If you know the cause is a lifestyle factor, it’s an easy fix once you decide to take the bull by the horns and correct the bad habit. Here are some ideas on how to do just that:

  • Swap to mocktails and tea lattes over alcohol and caffeine.

  • Drink Zevia instead of soda.

  • Start your day with substantial protein and some moderate exercise.

  • Set a sleep schedule for yourself and actually stick to it, at least for the majority of the week.

  • If you’re taking antidepressants, try taking a walk to wake up your system and get your circulation moving in the morning and, if you can, take a brief nap later on if needed. If you’re used to taking NSAIDs for health issues or period pain, check out some natural solutions to try instead. 

If you struggle with a more serious health condition, consult a doctor about treatment and health practices to help minimize the tax on your energy and system functioning.

  • Make sure you’re ingesting all the important vitamins and minerals. To find out if you're currently deficient in anything, you can request a full blood work panel through your doctor or an Endocrinologist.

  • Eat foods high in iron and magnesium. When was the last time you ate steak or beets?

  • If you experience stomach issues, eat foods that help fight bloating and take probiotics every day (apple cider vinegar also helps digestion). Cut out fried foods, processed sugar and breads, and harsh fiber like brown rice, fruit skins, and cruciferous veggies. Chew your food well and slowly.

  • I experienced tremendous benefit from taking chromium and spirulina in the morning to stabilize my blood sugar and regulate my thyroid function.

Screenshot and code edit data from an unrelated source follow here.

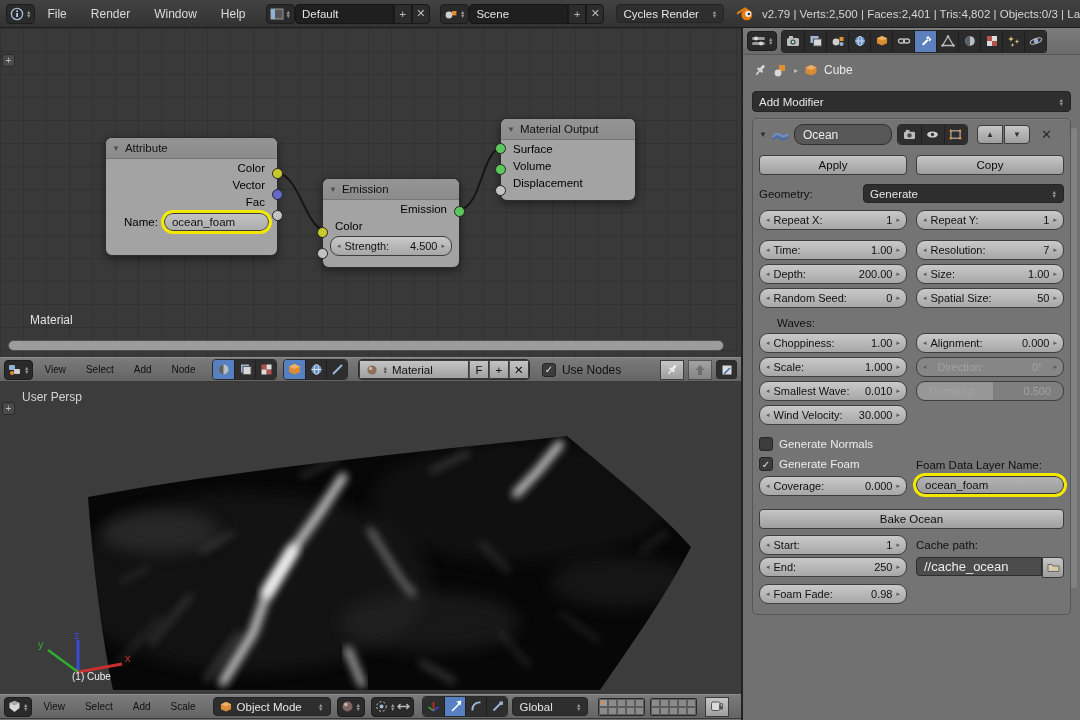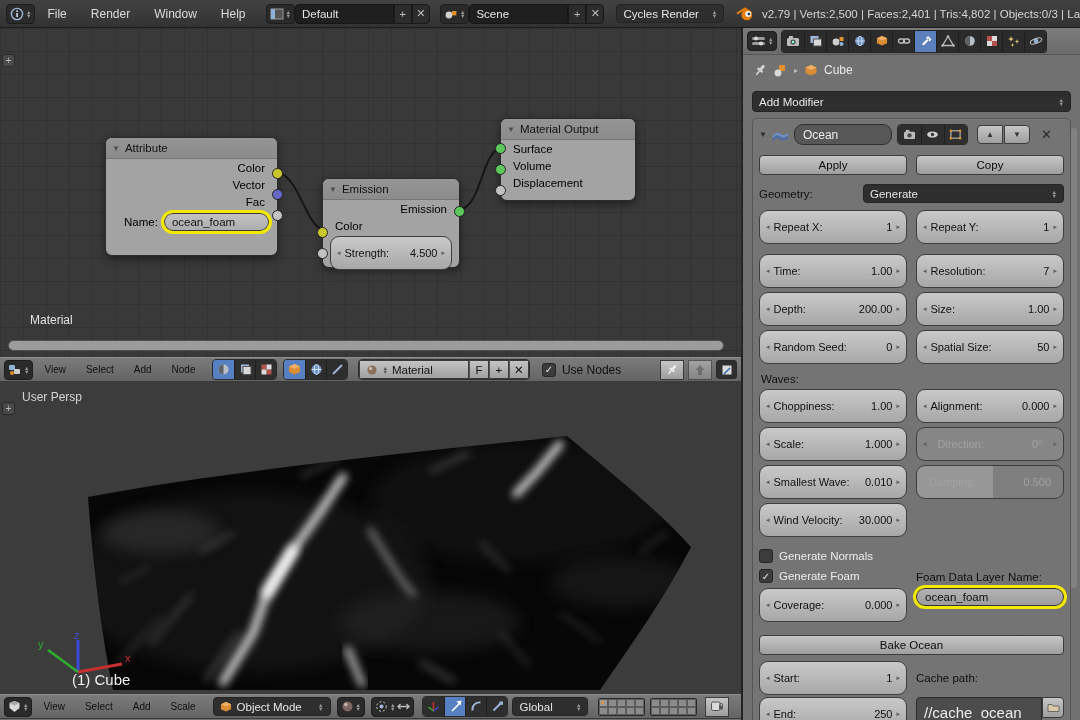--- a/index.html
+++ b/index.html
@@ -8,7 +8,7 @@
 
   
   .pill { display:flex; align-items:center; height:17px; border:1px solid #3e3e3e; border-radius:9px;
-          background:linear-gradient(#c9c9c9,#a7a7a7); font-size:11px; padding:16px 4px; color:#111; }
+          background:linear-gradient(#c9c9c9,#a7a7a7); font-size:11px; padding:9px 4px; color:#111; }
   .pill .na { font-size:7px; color:#5c5c5c; padding:0 2px; }
   .pill .nl { flex:1; padding-left:2px; white-space:nowrap; }
   .pill .nv { padding-right:2px; white-space:nowrap; }

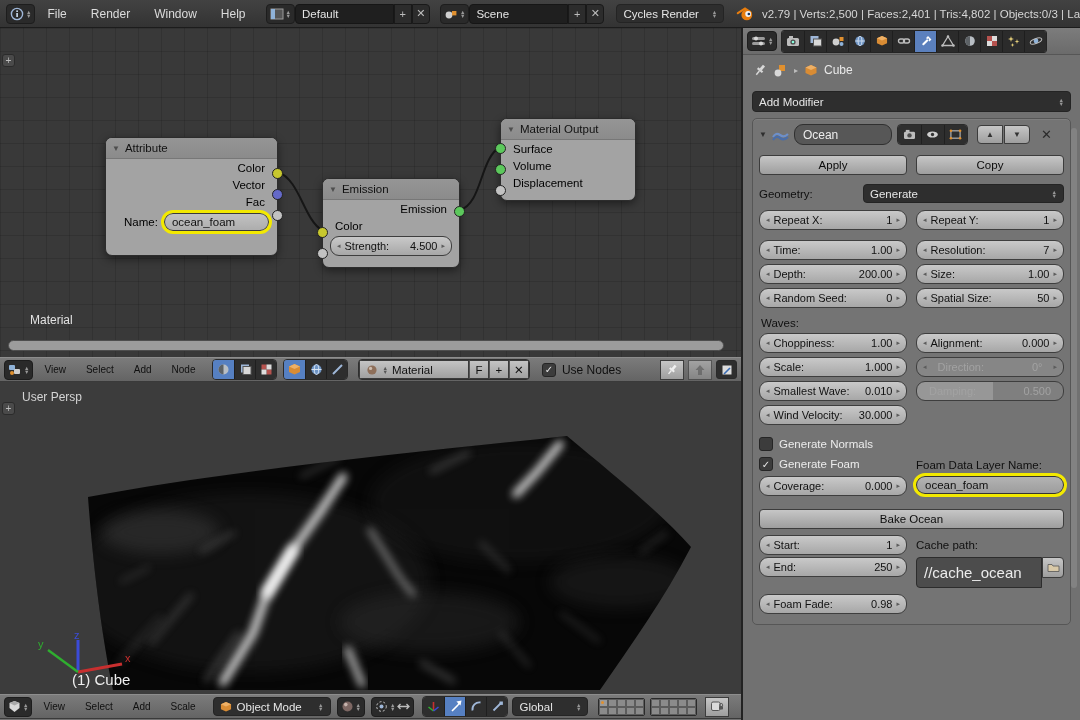--- a/index.html
+++ b/index.html
@@ -771,7 +771,7 @@
           </div>
       </div>
 
-      <div class="seclabel" style="margin:9px 0 0 2px">Waves:</div>
+      <div class="seclabel" style="margin:9px 0 0 18px">Waves:</div>
       <div class="row">
         <div class="col">
             <div class="pill">

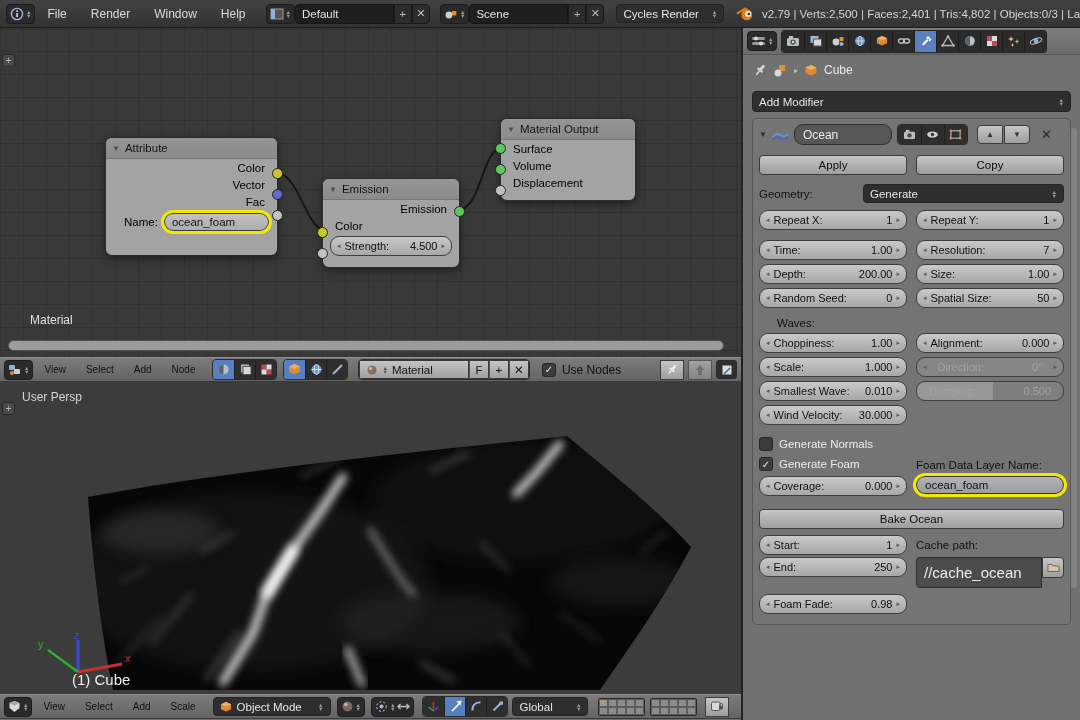--- a/index.html
+++ b/index.html
@@ -97,8 +97,8 @@
            display:flex; align-items:center; justify-content:center; font-size:8px; color:#333; }
   .textfield-light { display:flex; align-items:center; height:18px; background:linear-gradient(#b3b3b3,#9d9d9d);
                      border:1px solid #333; border-radius:9px; padding:0 8px; font-size:11.5px; color:#101010; flex:1; }
-  .textfield-dark { display:flex; align-items:center; height:31px; background:#4c4c4c; border:1px solid #2c2c2c;
-                    border-radius:4px 0 0 4px; padding:0 7px; font-size:15px; color:#ececec; flex:1; }
+  .textfield-dark { display:flex; align-items:center; height:19px; background:#4c4c4c; border:1px solid #2c2c2c;
+                    border-radius:4px 0 0 4px; padding:0 7px; font-size:13px; color:#ececec; flex:1; }
   #props-scroll { position:absolute; right:3px; top:100px; width:6px; height:460px; background:#8d8d8d; border-radius:3px; opacity:.6; }
   svg { display:block; }
 </style>

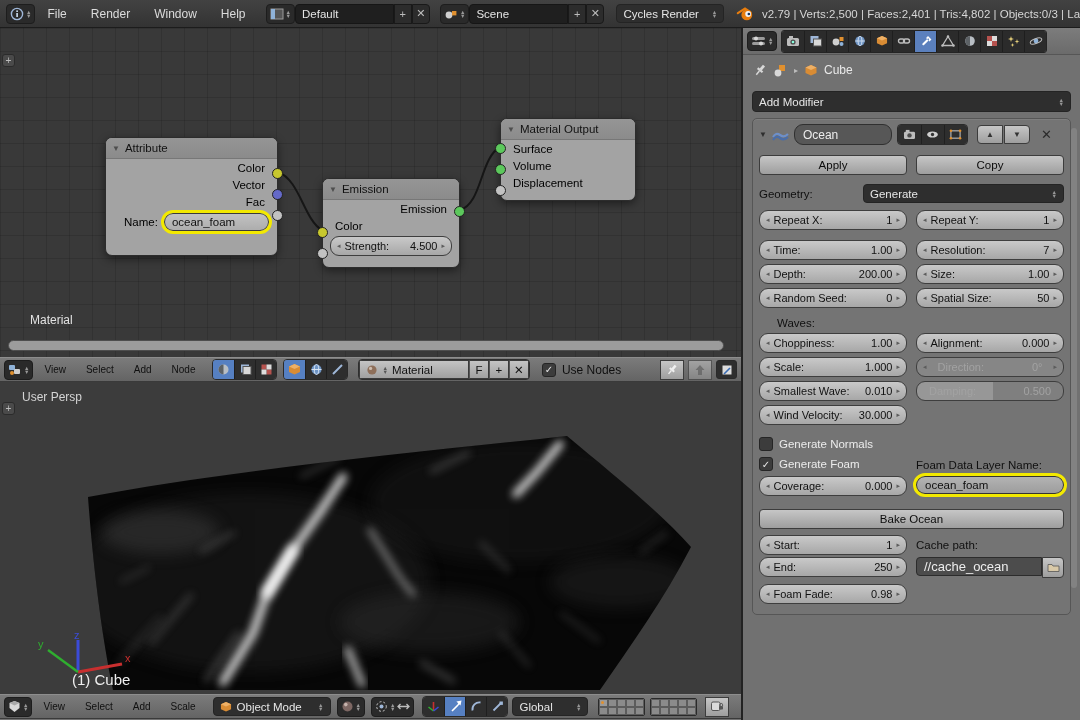--- a/index.html
+++ b/index.html
@@ -76,7 +76,7 @@
   
   #viewport { position:absolute; left:0; top:382px; width:741px; height:312px; background:#3c3c3c; overflow:hidden; }
   #vp-label { position:absolute; left:22px; top:8px; color:#d4d4d4; font-size:12px; }
-  #vp-object { position:absolute; left:72px; top:289px; color:#efefef; font-size:15px; }
+  #vp-object { position:absolute; left:72px; top:289px; color:#efefef; font-size:10px; }
 
   
   #props { position:absolute; left:741px; top:28px; width:339px; height:692px; background:#717171; border-left:2px solid #222; }

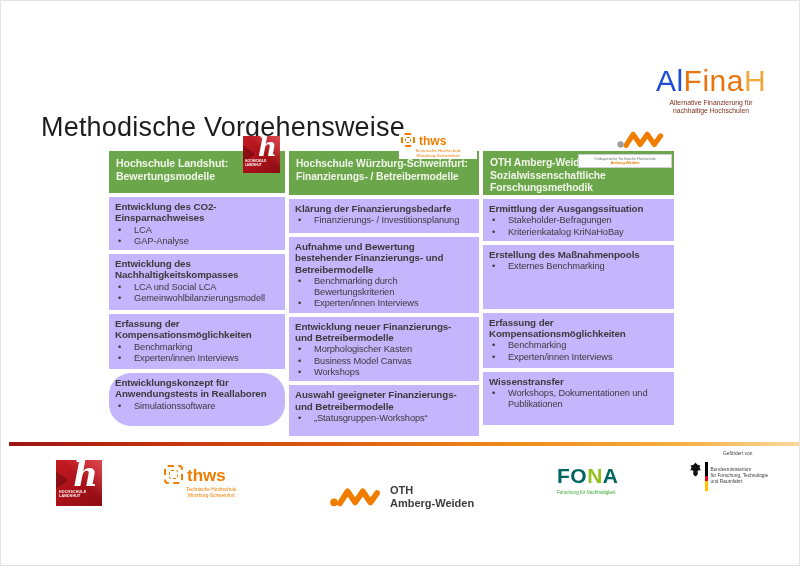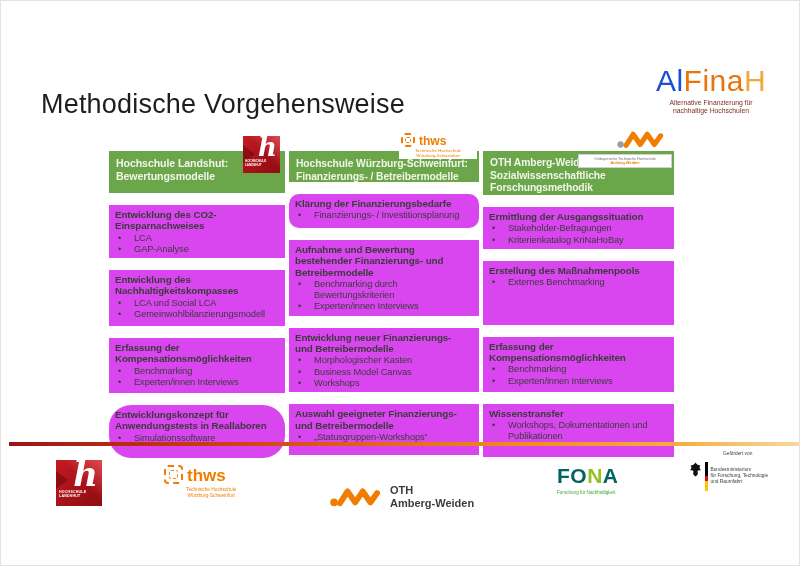--- a/index.html
+++ b/index.html
@@ -7,7 +7,7 @@
          font-family:"Liberation Sans",sans-serif;border:1px solid #e3e3e3;box-sizing:border-box;}
 
   
-  .page-title{position:absolute;left:40px;top:88px;font-size:27px;font-weight:400;color:#1d1d1d;letter-spacing:.2px;}
+  .page-title{position:absolute;left:40px;top:111px;font-size:27px;font-weight:400;color:#1d1d1d;letter-spacing:.2px;}
 
   
   .alfinah{position:absolute;top:64px;right:22px;width:132px;text-align:center;}

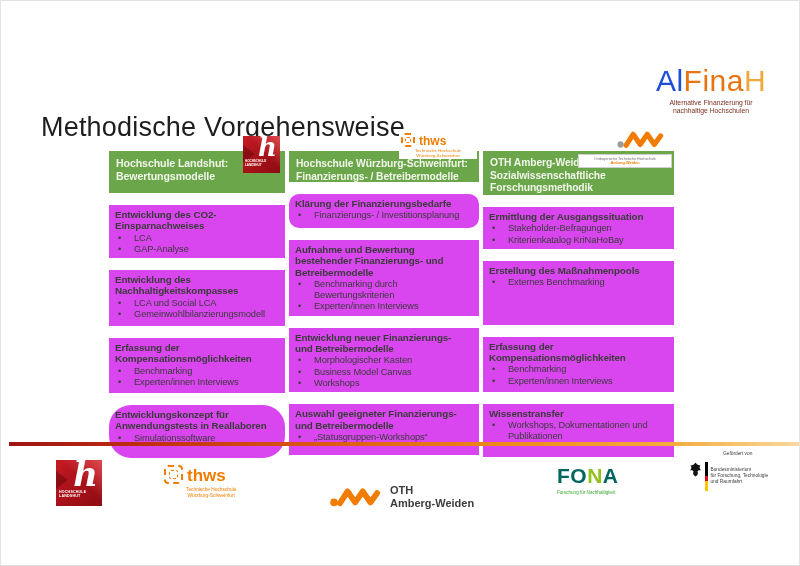--- a/index.html
+++ b/index.html
@@ -25,7 +25,7 @@
   .col-header{background:#6ca64a;color:#f0f6ea;font-weight:bold;font-size:10.6px;line-height:13px;
               padding:6px 6px 4px 7px;box-sizing:border-box;letter-spacing:-.1px;}
   .col1 .col-header{height:42px;}
-  .col2 .col-header{height:31px;font-size:10.3px;}
+  .col2 .col-header{height:44px;font-size:10.3px;}
   .col3 .col-header{height:44px;font-size:10.3px;line-height:12.5px;}
   .box{background:#d946ef;padding:4px 8px 3px 6px;box-sizing:border-box;margin-top:8px;}
   .box-title{font-weight:bold;font-size:9.8px;line-height:11.3px;color:#3b3b3b;letter-spacing:-.1px;}

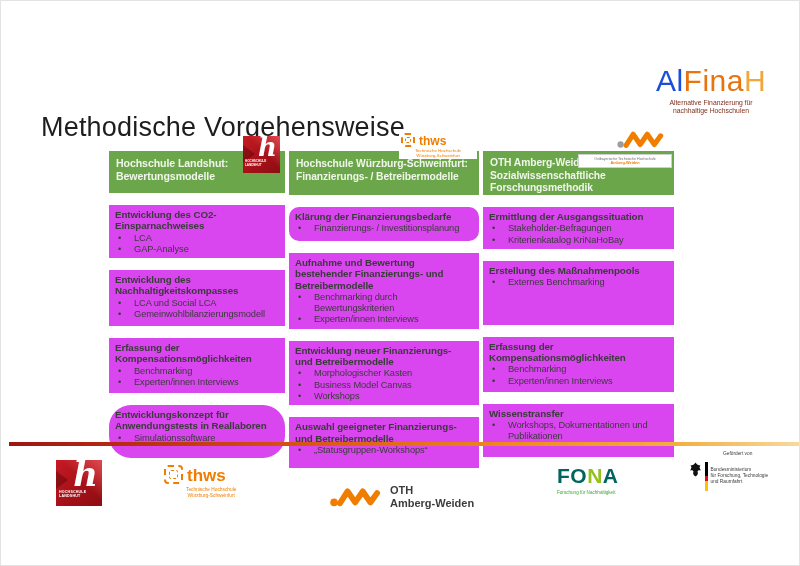--- a/index.html
+++ b/index.html
@@ -27,7 +27,7 @@
   .col1 .col-header{height:42px;}
   .col2 .col-header{height:44px;font-size:10.3px;}
   .col3 .col-header{height:44px;font-size:10.3px;line-height:12.5px;}
-  .box{background:#d946ef;padding:4px 8px 3px 6px;box-sizing:border-box;margin-top:8px;}
+  .box{background:#c4b5fd;padding:4px 8px 3px 6px;box-sizing:border-box;}
   .box-title{font-weight:bold;font-size:9.8px;line-height:11.3px;color:#3b3b3b;letter-spacing:-.1px;}
   .box ul{margin:1px 0 0 0;padding:0;list-style:none;}
   .box li{position:relative;font-size:9.3px;line-height:11.3px;color:#3b3b3b;padding-left:19px;letter-spacing:-.1px;}

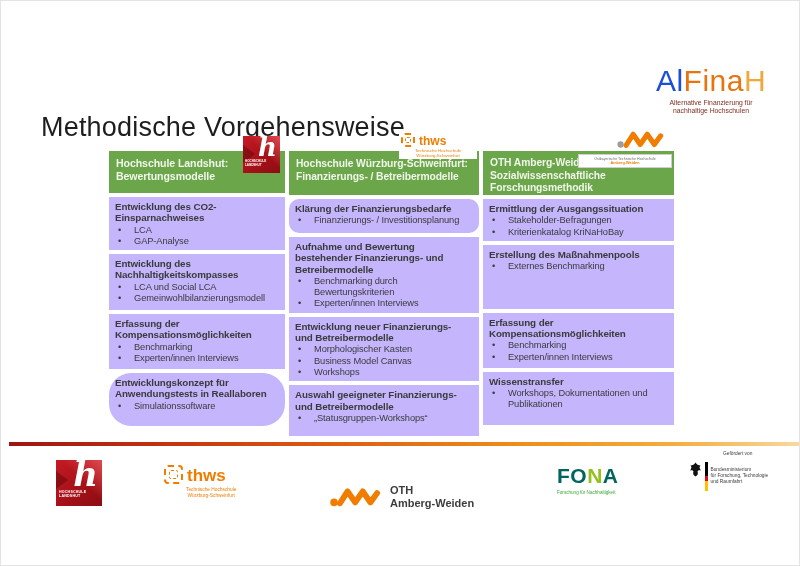--- a/index.html
+++ b/index.html
@@ -33,7 +33,7 @@
   .box li{position:relative;font-size:9.3px;line-height:11.3px;color:#3b3b3b;padding-left:19px;letter-spacing:-.1px;}
   .box li::before{content:"•";position:absolute;left:3px;top:0;}
   .col1 .b1{min-height:53px;} .col1 .b2{min-height:56px;} .col1 .b3{min-height:55px;} .col1 .b4{min-height:53px;border-radius:22px;}
-  .col2 .b1{min-height:34px;border-radius:10px;} .col2 .b2{min-height:64px;} .col2 .b3{min-height:55px;} .col2 .b4{min-height:51px;}
+  .col2 .b1{min-height:34px;} .col2 .b2{min-height:64px;} .col2 .b3{min-height:55px;} .col2 .b4{min-height:51px;}
   .col3 .b1{min-height:37px;} .col3 .b2{min-height:64px;} .col3 .b3{min-height:55px;} .col3 .b4{min-height:53px;}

  • Check your blood type to see if you’re eating the right foods for your system (or maybe eating the wrong ones). Dietary sensitivities and allergies often correspond to “avoid” foods on your blood type diet.

  • Get lab work done to see if you’re low on any hormones, and eat foods that support healthy hormones, especially those foods for the different phases of your cycle.

  • Get enough quality rest!

Closing Thoughts 

You shouldn’t feel tired all the time, unless it’s a normal result of a life situation such as being a new mother. Especially now when we have a world of knowledge and information at our fingertips with the advances of modern technology, wouldn’t it seem like a waste to not take advantage of it to feel our best?